WORK INSTRUCTIONS: In this exercise, copy exactly the lines from the one that contains "top: 68px ->" through the end of the entries below; pictures are not copied.

PROVIDED RECORDS Start Marker

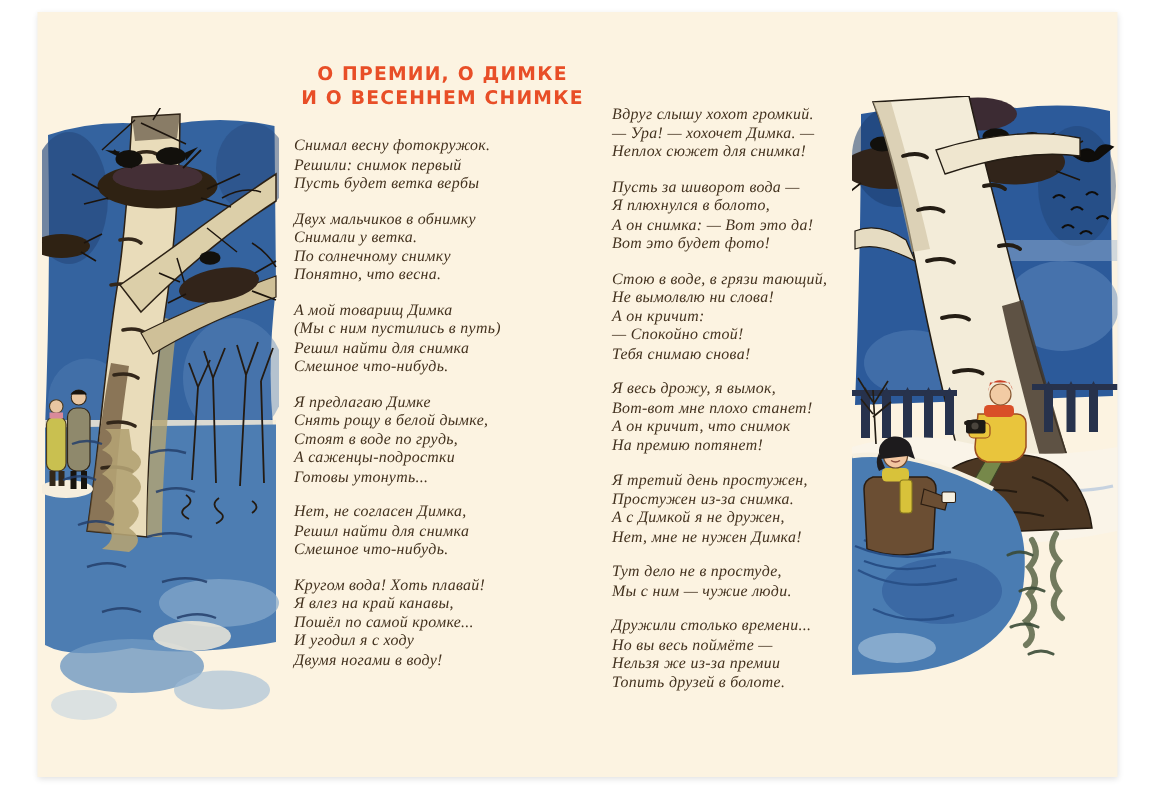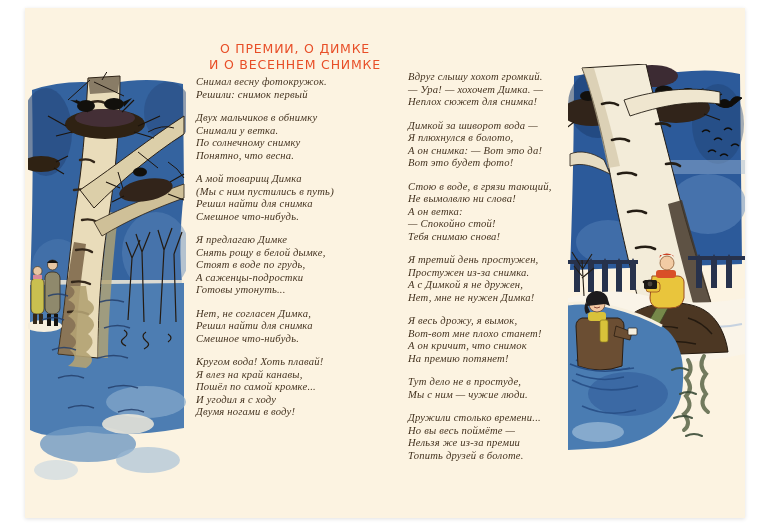"О ПРЕМИИ, О ДИМКЕ" .poem-title { font-weight: normal -> bold }
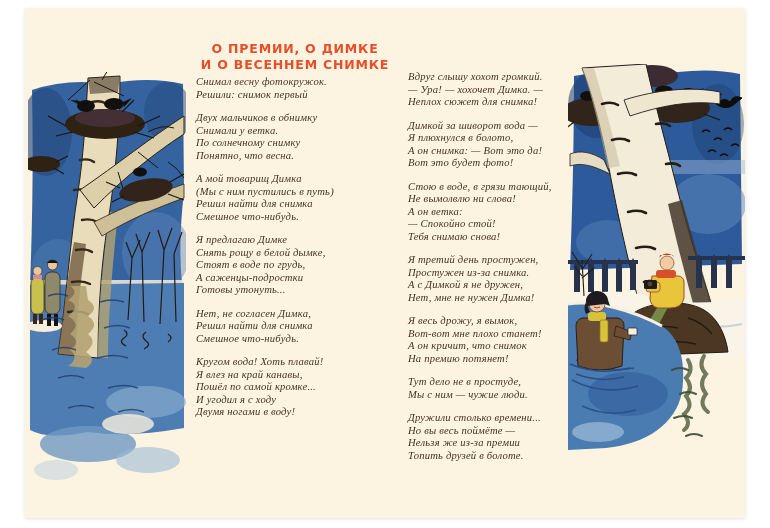"Снимал весну фотокружок." .col-left { top: 68px -> 84px }
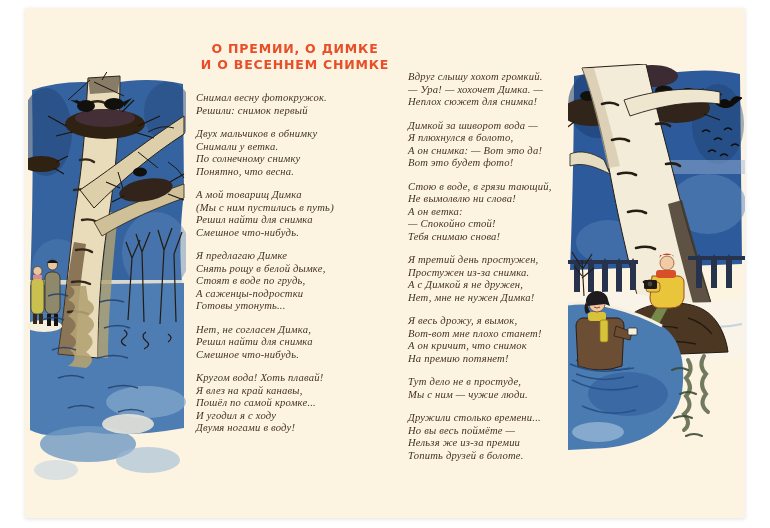"Пусть будет ветка вербы" div.line { html: none -> <div>Пусть будет ветка вербы</div> }
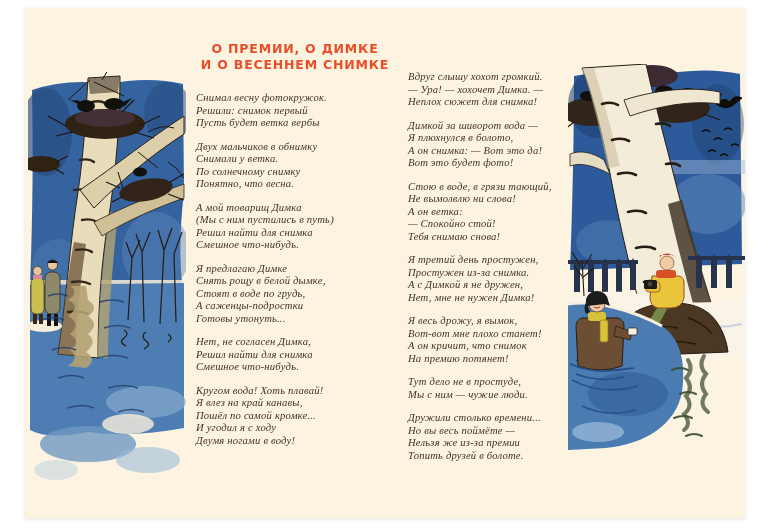"Димкой за шиворот вода —" div.line { text: Димкой -> Пусть }
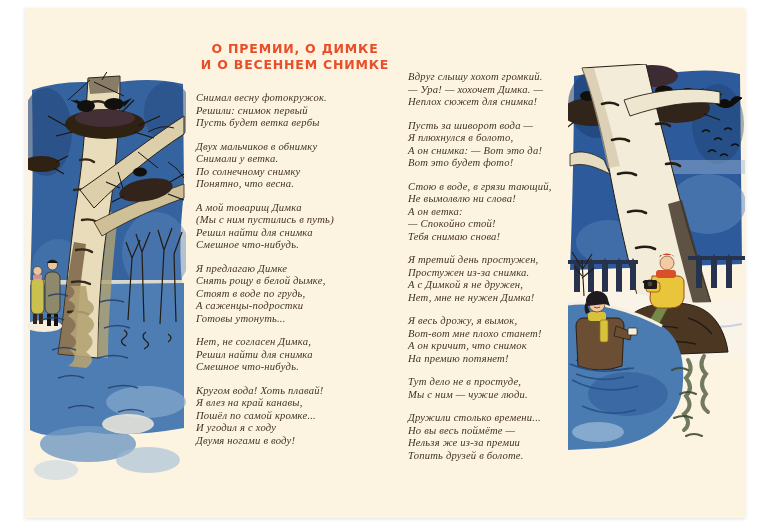"А он ветка:" div.line { text: ветка -> кричит }
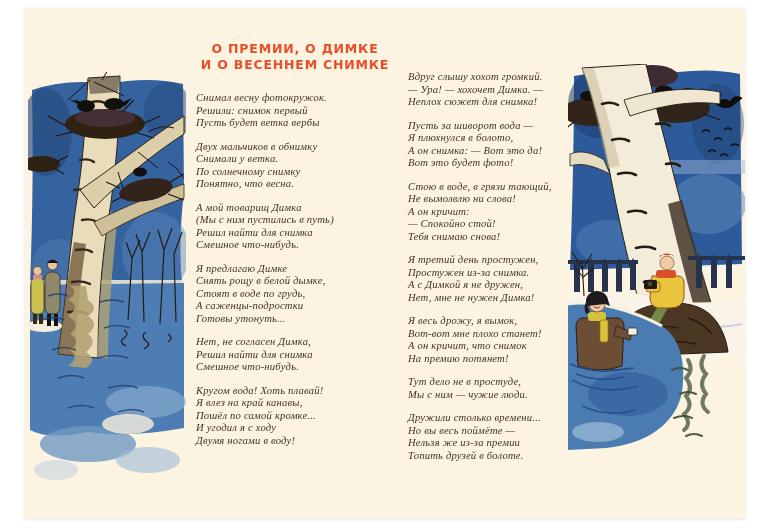"Я третий день простужен," div.stanza { order: before "Я весь дрожу, я вымок," -> after "Я весь дрожу, я вымок," }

PROVIDED RECORDS End Marker

SOLUTION TO THIS EXERCISE:
"Снимал весну фотокружок." .col-left { top: 68px -> 84px }
"Пусть будет ветка вербы" div.line { html: none -> <div>Пусть будет ветка вербы</div> }
"Димкой за шиворот вода —" div.line { text: Димкой -> Пусть }
"А он ветка:" div.line { text: ветка -> кричит }
"Я третий день простужен," div.stanza { order: before "Я весь дрожу, я вымок," -> after "Я весь дрожу, я вымок," }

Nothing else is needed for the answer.